C broken defaults

State of the C

C fits its niche quite well. If you want relatively simple, ubiquitous and efficient language there is no much room for selection.

It “evolves so slowly” because it is already quite complete. Most of the parts that can be improved without making C yet another bloated language require breaking changes.

C could be designed better if we accept older code invalidation.

…but in reallity it is impossible to achieve. If you are using C, you must know many of its quirks, use external static code analyzers and read carefully a lots of safe coding standards.

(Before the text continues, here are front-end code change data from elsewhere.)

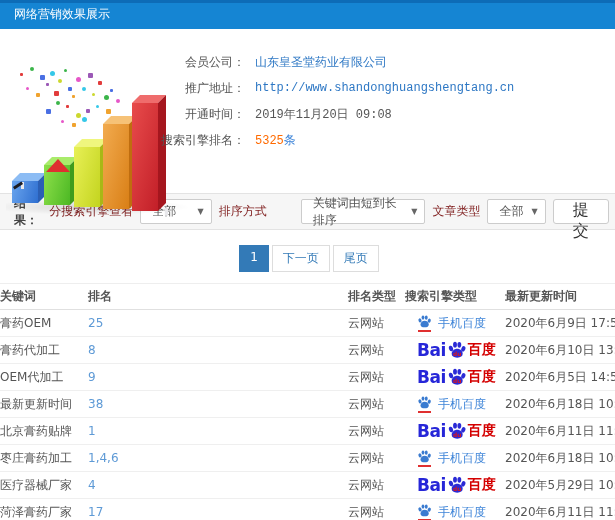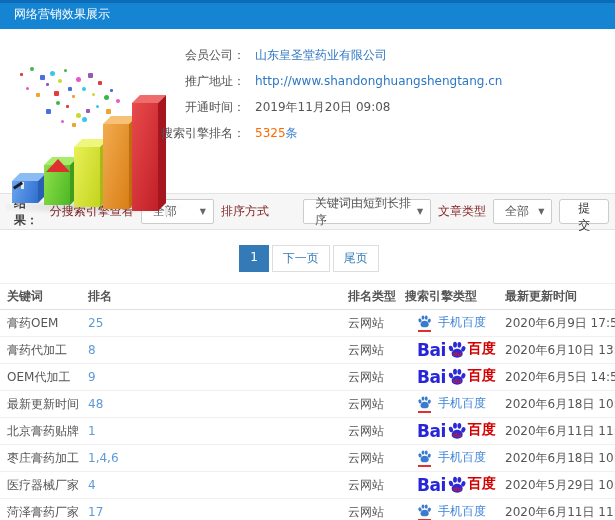"会员公司：" .fields { font-family: none -> Liberation Mono, monospace; top: 13px -> 20px }
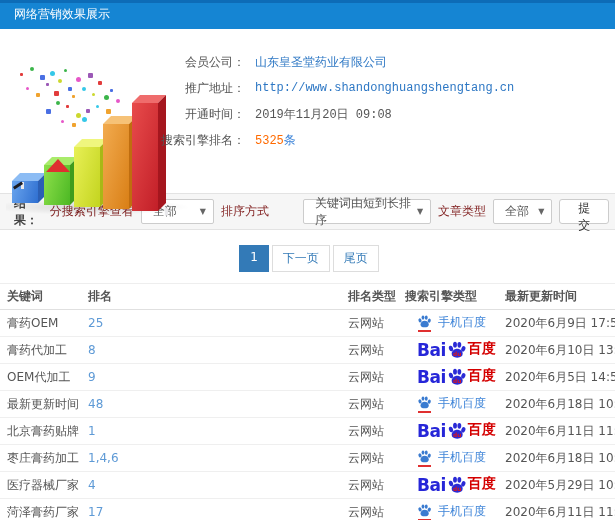"提交" .submit-btn { font-size: 12px -> 16px }
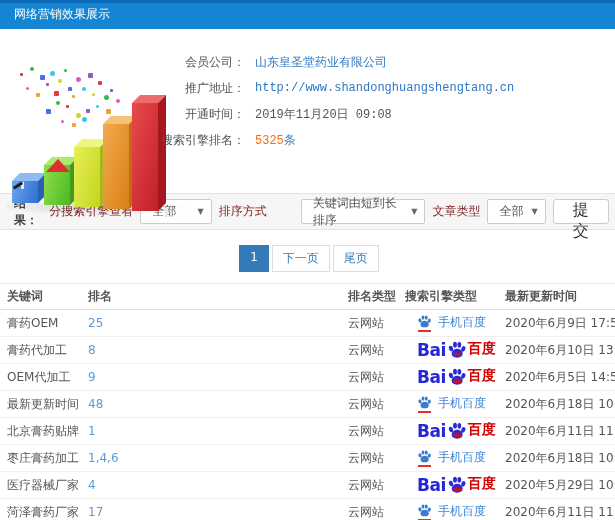"关键词" th:first-child, td:first-child { padding-left: 7px -> none }
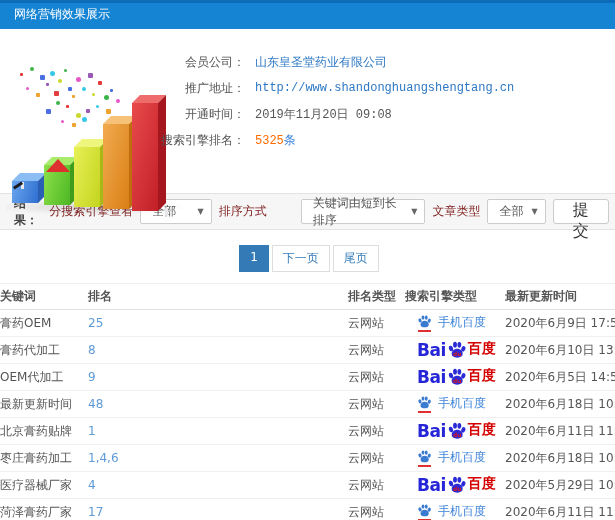"手机百度" .engine { align-items: none -> center }
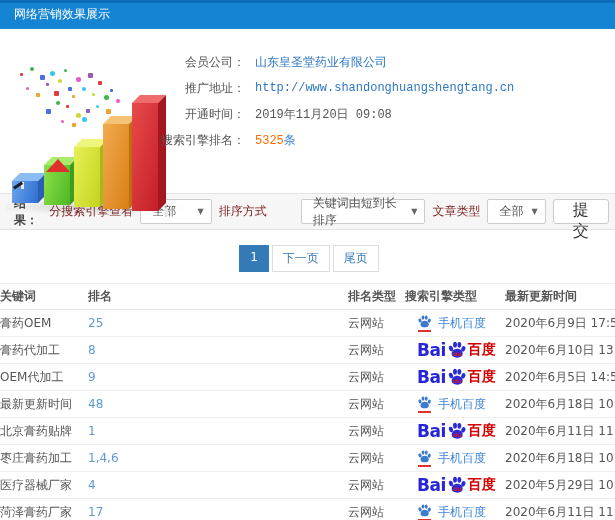"48" td.rank-cell { text: 48 -> 38 }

This post describes subjects that I believe should be changed in order to get a better language. Note that C is mostly unsafe by design; it trusts programmer nearly as much as assemblers do. The main target is not making C higher level, but rather reconsider the defaults and make best practice enforcements easier.

Mutability defaults

Programming language should force you to think about your code more thoroughly. Whenever there is a choice, the most safe and strict choice should be favoured for a default.

Mutable state must have explicit eye-catcher. We generally should care more about marking potentially tricky code rather than const-correct code Rust language also takes this approach).

All variables and aggregate type members should be immutable by default.

typedef struct Str Str;
struct Str {
  mut char* data;
  mut size_t len;
};

// Both arguments are "const Str*"
bool str_eq(Str*, Str*); 

// Mutable pointers marked so explicitly
void str_copy(Str* dst, mut Str* src);

Compiler should warn if the variable marked as mutable, but needs not to be.

Tag names

There could be a rationale for separate “namespace” for user-defined types like structs, unions and enums. C has no real namespaces, so if we put everything into single symbol table it will bloat and compilation time can increase marginally.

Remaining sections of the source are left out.